• **Description of the task**:
How many lines in the entries below contain "none"? Answer with the number only.

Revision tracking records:
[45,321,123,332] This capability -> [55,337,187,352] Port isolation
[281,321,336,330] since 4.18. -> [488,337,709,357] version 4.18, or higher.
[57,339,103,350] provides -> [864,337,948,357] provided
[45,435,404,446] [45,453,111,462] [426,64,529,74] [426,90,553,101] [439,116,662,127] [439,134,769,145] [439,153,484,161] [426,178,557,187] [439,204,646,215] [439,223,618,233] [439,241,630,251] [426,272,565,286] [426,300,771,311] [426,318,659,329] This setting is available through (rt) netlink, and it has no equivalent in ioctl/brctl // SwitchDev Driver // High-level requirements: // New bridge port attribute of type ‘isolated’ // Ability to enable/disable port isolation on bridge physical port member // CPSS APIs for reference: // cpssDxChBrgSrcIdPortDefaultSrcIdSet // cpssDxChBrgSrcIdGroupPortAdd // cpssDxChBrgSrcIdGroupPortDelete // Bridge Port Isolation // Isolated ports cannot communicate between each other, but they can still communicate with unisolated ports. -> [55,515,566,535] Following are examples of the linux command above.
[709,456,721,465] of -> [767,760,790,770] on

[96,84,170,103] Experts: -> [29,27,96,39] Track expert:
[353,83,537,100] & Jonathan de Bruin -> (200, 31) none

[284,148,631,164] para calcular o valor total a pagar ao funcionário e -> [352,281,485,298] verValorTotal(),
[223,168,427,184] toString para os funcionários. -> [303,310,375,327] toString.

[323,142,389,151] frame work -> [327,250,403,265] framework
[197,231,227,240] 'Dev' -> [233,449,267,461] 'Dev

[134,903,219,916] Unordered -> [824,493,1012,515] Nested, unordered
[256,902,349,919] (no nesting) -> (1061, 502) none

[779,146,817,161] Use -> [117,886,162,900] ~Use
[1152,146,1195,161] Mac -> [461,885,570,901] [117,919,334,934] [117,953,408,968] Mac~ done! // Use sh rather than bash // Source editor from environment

• **Your response**:
2